YOUR ASSIGNMENT =
Reproduce each line of the entries that carries "types".

RECORDED INFORMATION =
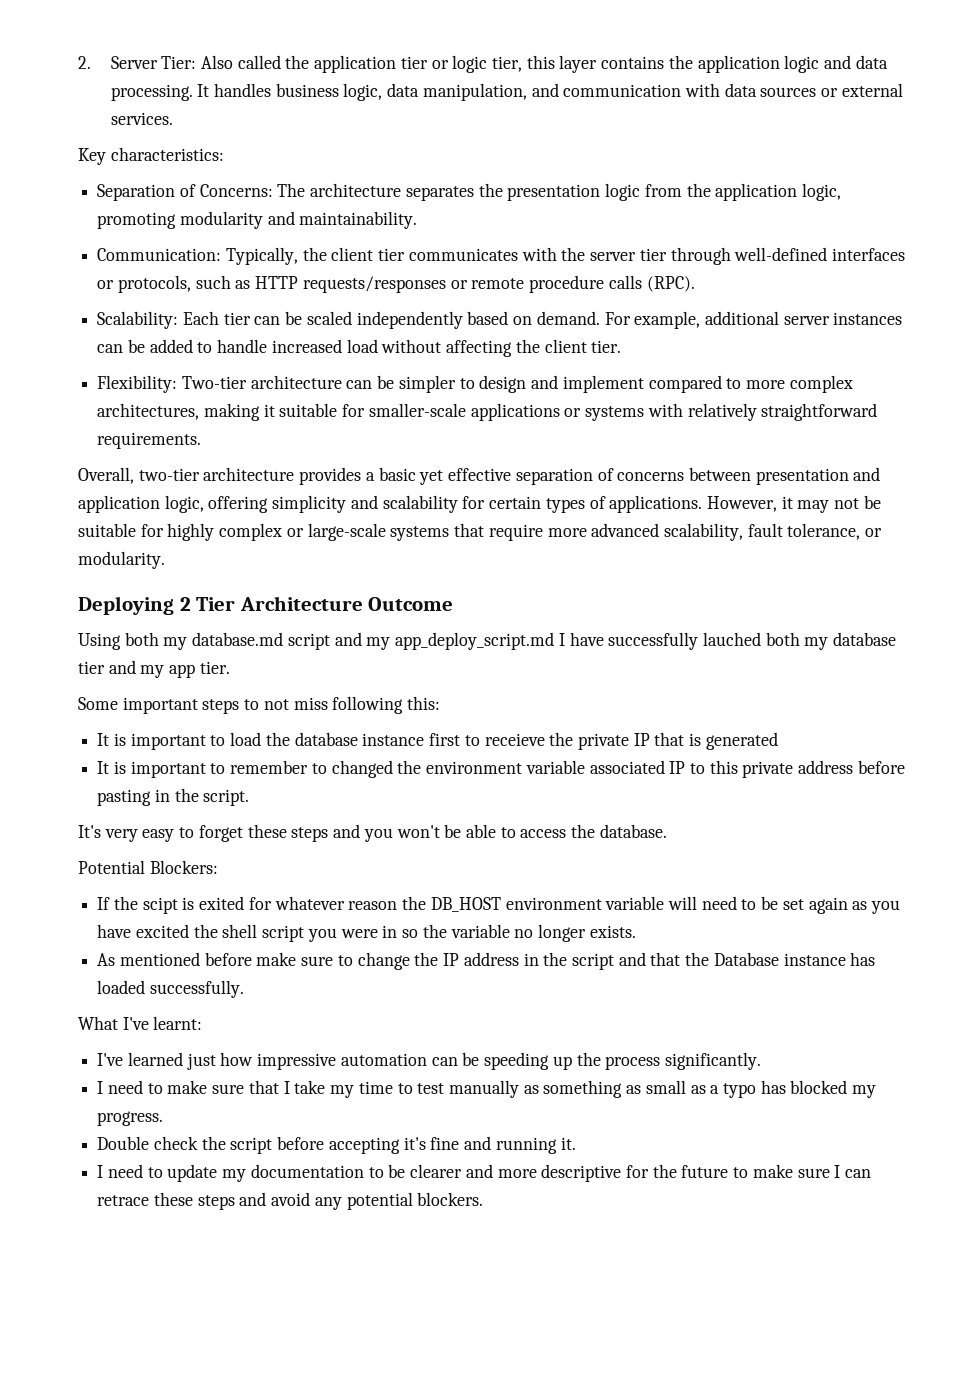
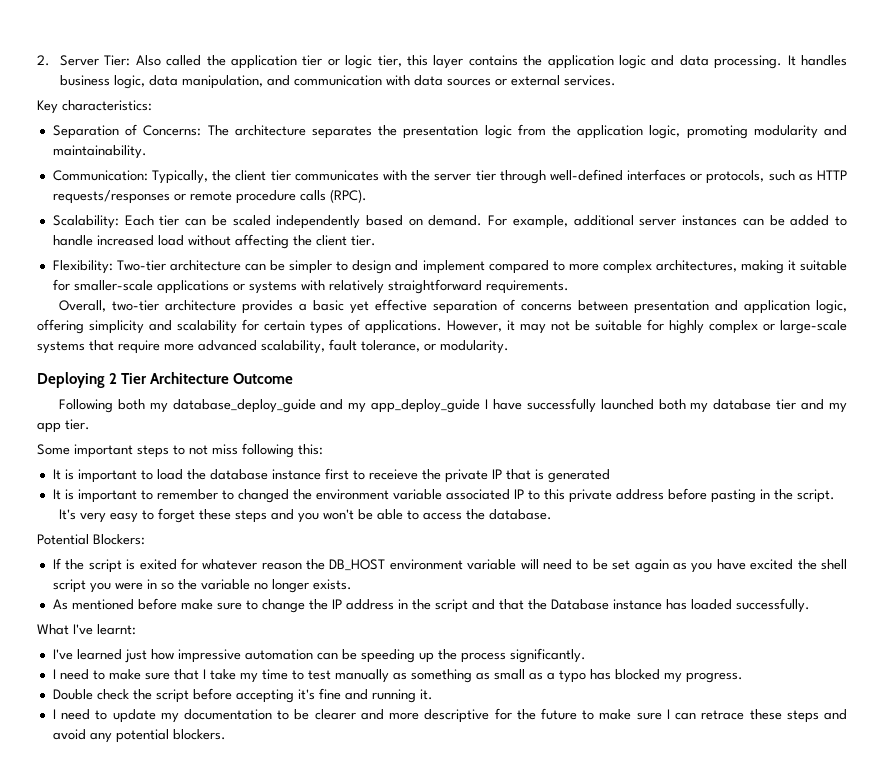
- Using both my database.md script and my app_deploy_script.md I have successfully lauched both my database tier and my app tier.
+ Following both my database_deploy_guide and my app_deploy_guide I have successfully launched both my database tier and my app tier.
- If the scipt is exited for whatever reason the DB_HOST environment variable will need to be set again as you have excited the shell script you were in so the variable no longer exists.
+ If the script is exited for whatever reason the DB_HOST environment variable will need to be set again as you have excited the shell script you were in so the variable no longer exists.

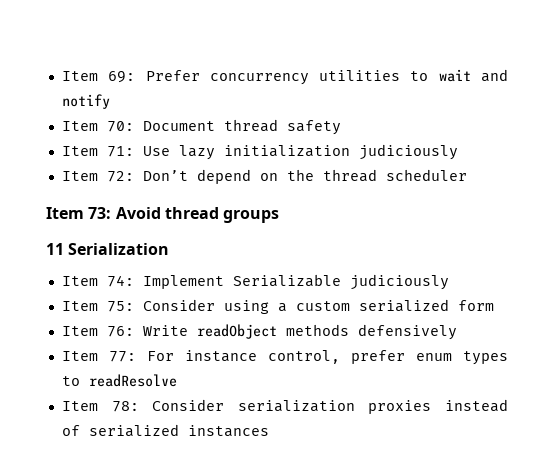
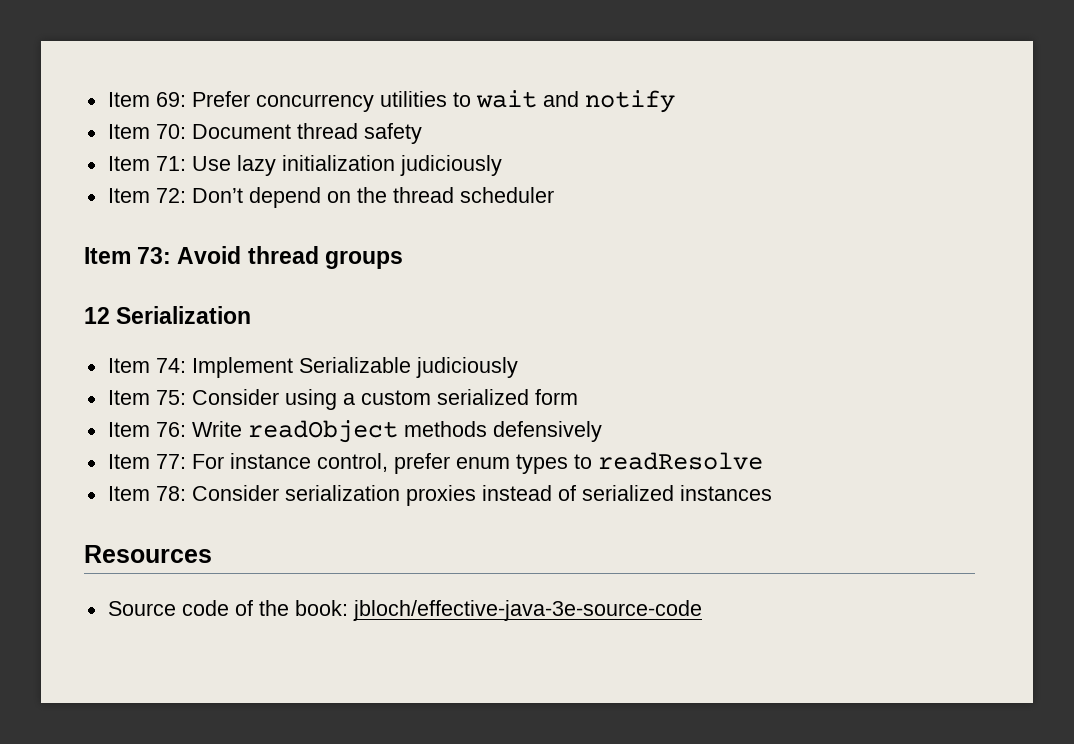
- 11 Serialization
+ 12 Serialization
+ Resources
+ Source code of the book: jbloch/effective-java-3e-source-code

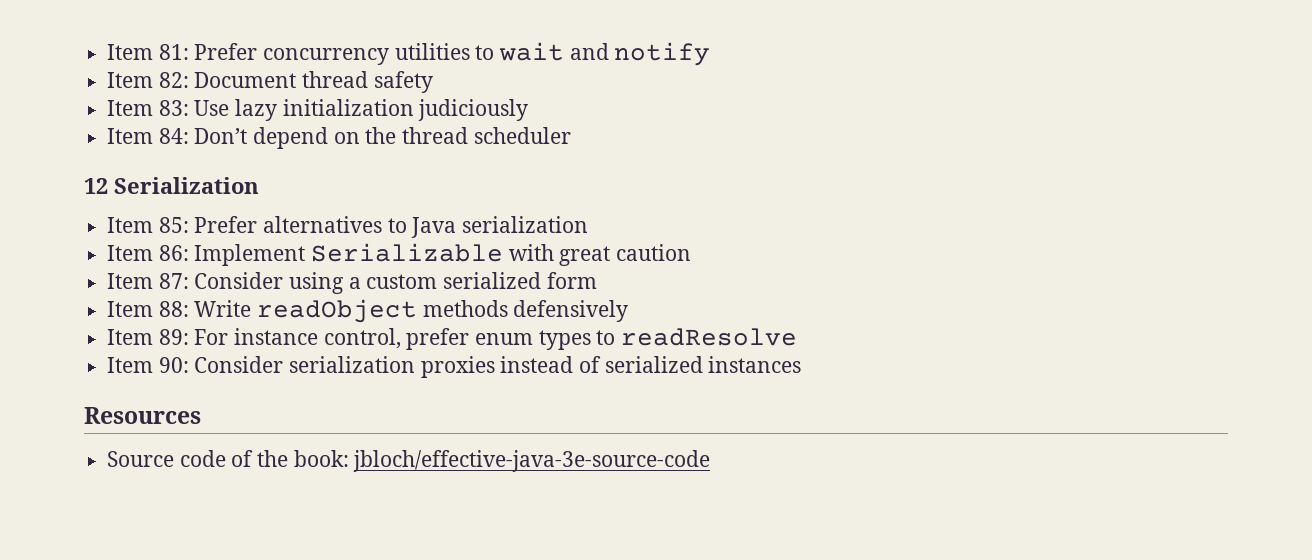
- Item 69: Prefer concurrency utilities to wait and notify
+ Item 81: Prefer concurrency utilities to wait and notify
- Item 70: Document thread safety
+ Item 82: Document thread safety
- Item 71: Use lazy initialization judiciously
+ Item 83: Use lazy initialization judiciously
- Item 72: Don’t depend on the thread scheduler
+ Item 84: Don’t depend on the thread scheduler
- Item 73: Avoid thread groups
  12 Serialization
- Item 74: Implement Serializable judiciously
- Item 75: Consider using a custom serialized form
+ Item 85: Prefer alternatives to Java serialization
+ Item 86: Implement Serializable with great caution
+ Item 87: Consider using a custom serialized form
- Item 76: Write readObject methods defensively
+ Item 88: Write readObject methods defensively
- Item 77: For instance control, prefer enum types to readResolve
+ Item 89: For instance control, prefer enum types to readResolve
- Item 78: Consider serialization proxies instead of serialized instances
+ Item 90: Consider serialization proxies instead of serialized instances

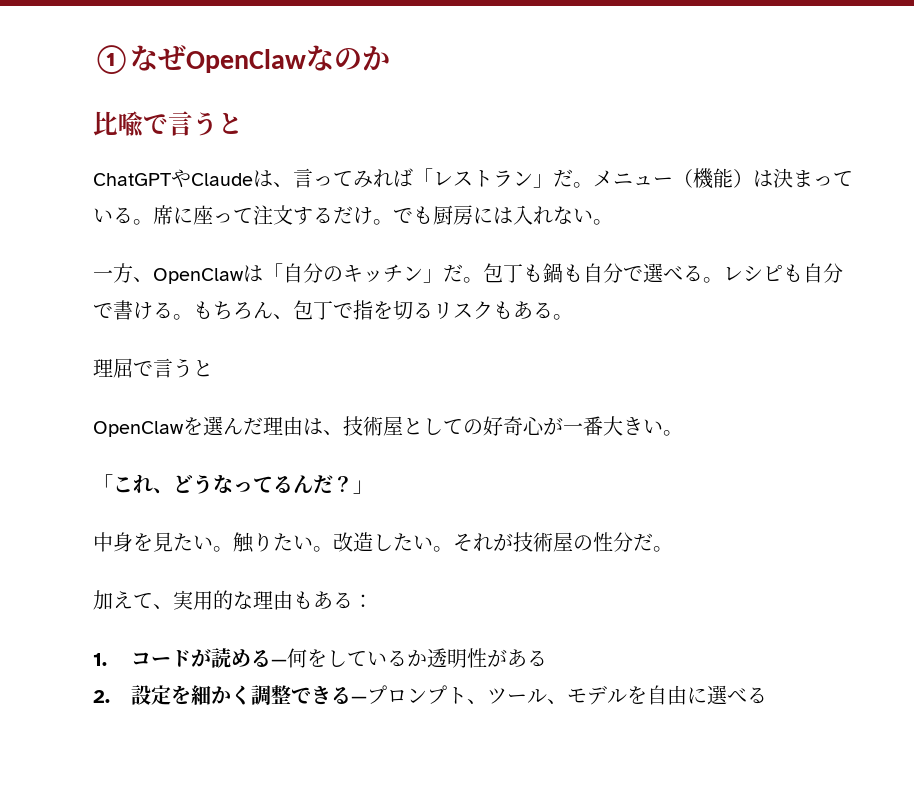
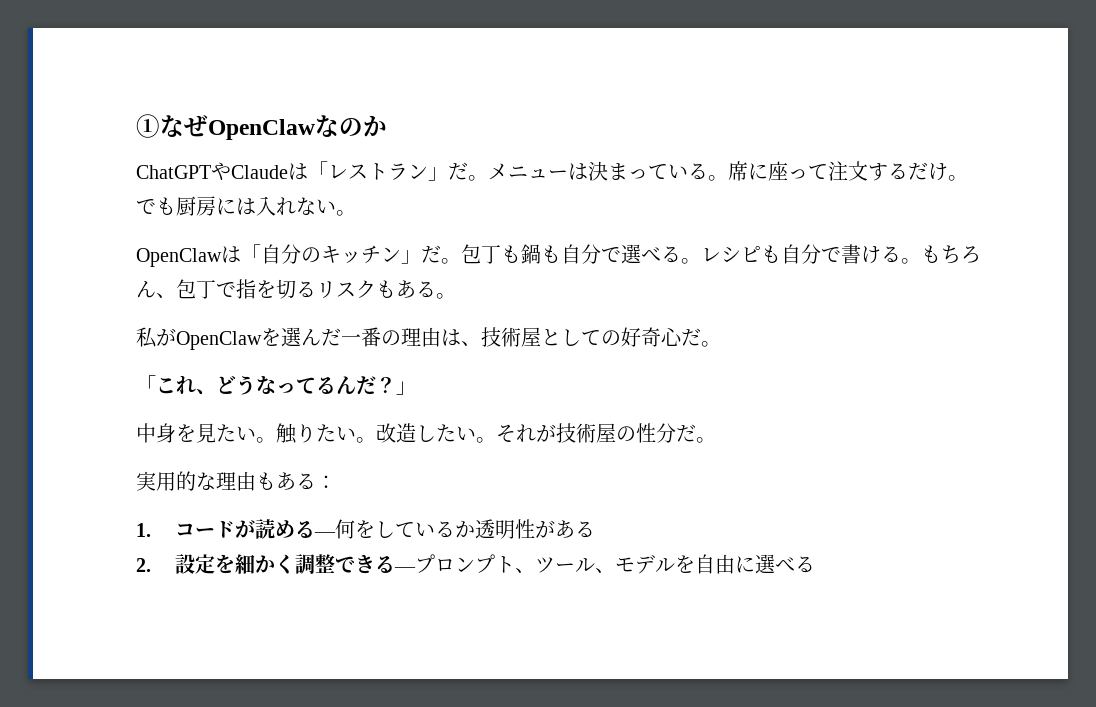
- 比喩で言うと
- ChatGPTやClaudeは、言ってみれば「レストラン」だ。
+ ChatGPTやClaudeは「レストラン」だ。
- メニュー（機能）は決まっている。
+ メニューは決まっている。
- 一方、OpenClawは「自分のキッチン」だ。
+ OpenClawは「自分のキッチン」だ。
- 理屈で言うと
- OpenClawを選んだ理由は、技術屋としての好奇心が一番大きい。
+ 私がOpenClawを選んだ一番の理由は、技術屋としての好奇心だ。
- 加えて、実用的な理由もある：
+ 実用的な理由もある：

PROBLEM SOLUTION =
- Item 77: For instance control, prefer enum types to readResolve
+ Item 89: For instance control, prefer enum types to readResolve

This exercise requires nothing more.